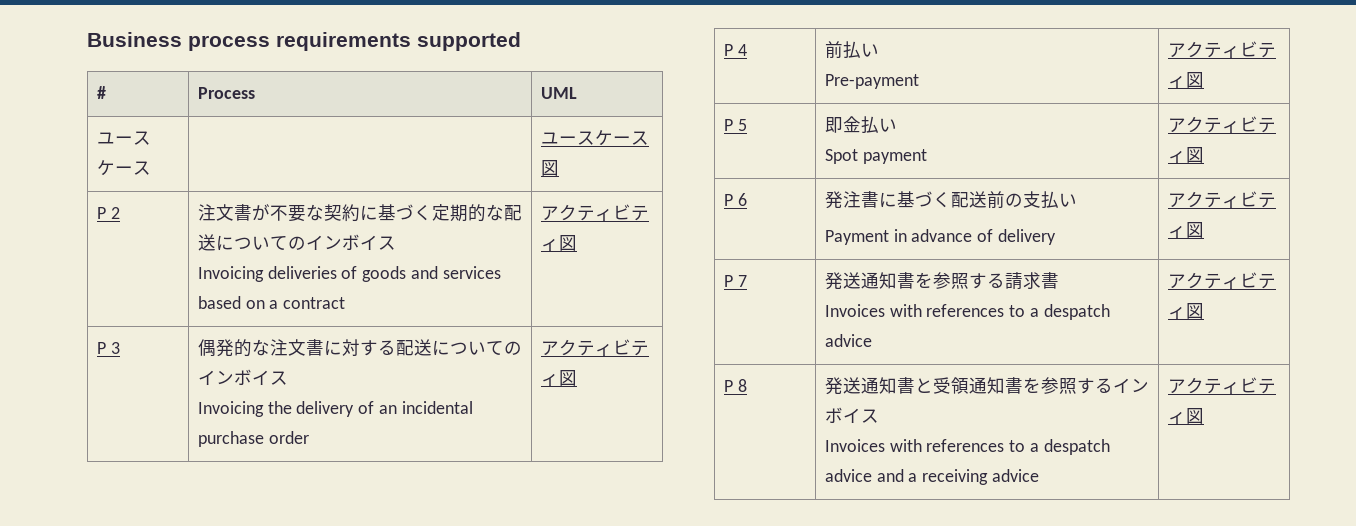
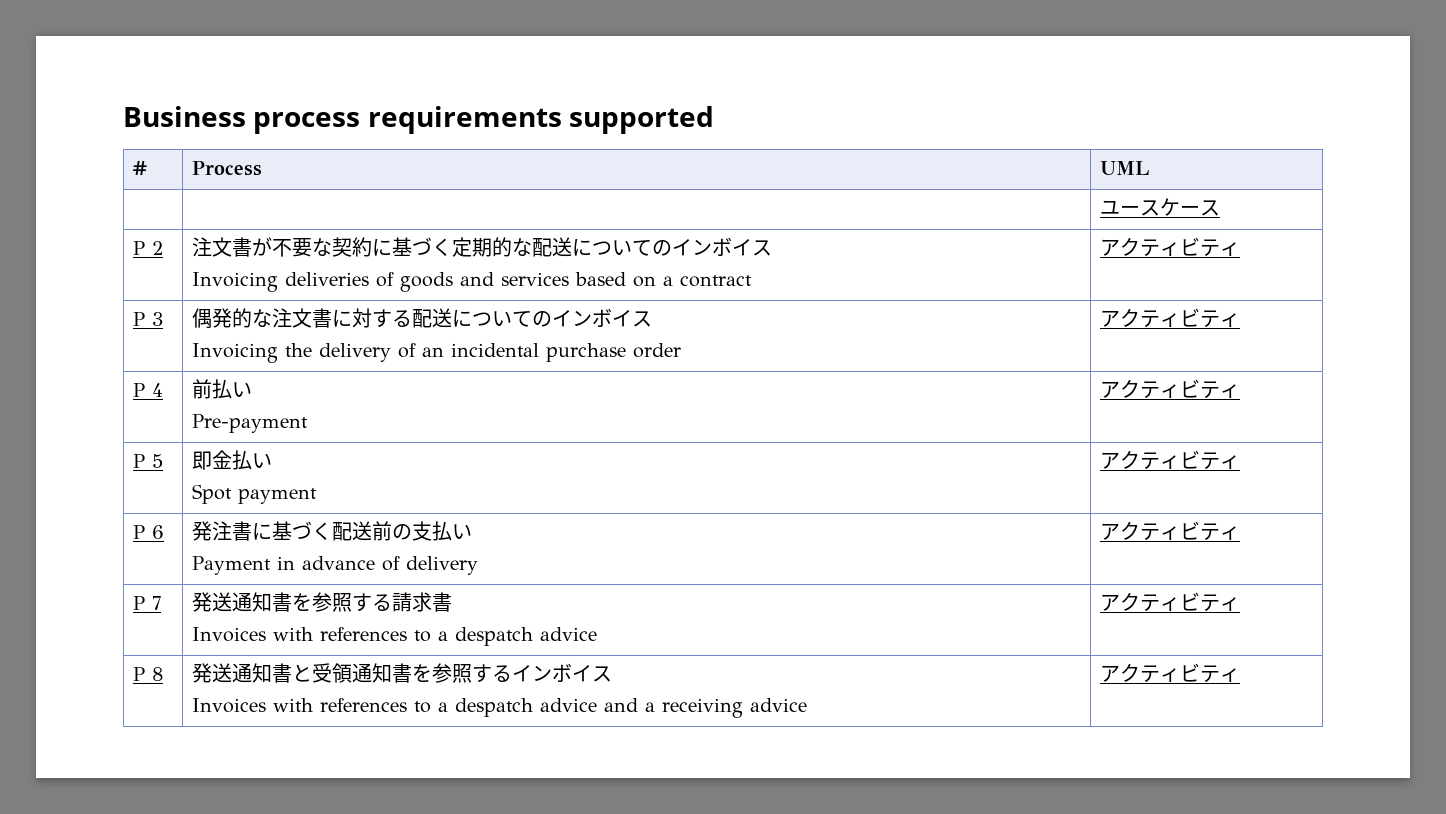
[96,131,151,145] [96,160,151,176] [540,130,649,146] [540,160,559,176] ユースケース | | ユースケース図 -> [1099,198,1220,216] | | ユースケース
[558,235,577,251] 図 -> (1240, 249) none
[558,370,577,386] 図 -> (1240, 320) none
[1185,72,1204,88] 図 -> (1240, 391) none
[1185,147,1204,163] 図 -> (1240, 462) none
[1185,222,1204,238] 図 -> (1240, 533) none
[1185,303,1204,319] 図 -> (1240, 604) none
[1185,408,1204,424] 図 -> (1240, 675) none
------------------------
» **WHAT NEEDS TO BE DONE**: Repeat the listing above in full, exactly, and omit its pictures.

» **OUTPUT OF THE EXERCISE**:
[96,131,151,145] [96,160,151,176] [540,130,649,146] [540,160,559,176] ユースケース | | ユースケース図 -> [1099,198,1220,216] | | ユースケース
[558,235,577,251] 図 -> (1240, 249) none
[558,370,577,386] 図 -> (1240, 320) none
[1185,72,1204,88] 図 -> (1240, 391) none
[1185,147,1204,163] 図 -> (1240, 462) none
[1185,222,1204,238] 図 -> (1240, 533) none
[1185,303,1204,319] 図 -> (1240, 604) none
[1185,408,1204,424] 図 -> (1240, 675) none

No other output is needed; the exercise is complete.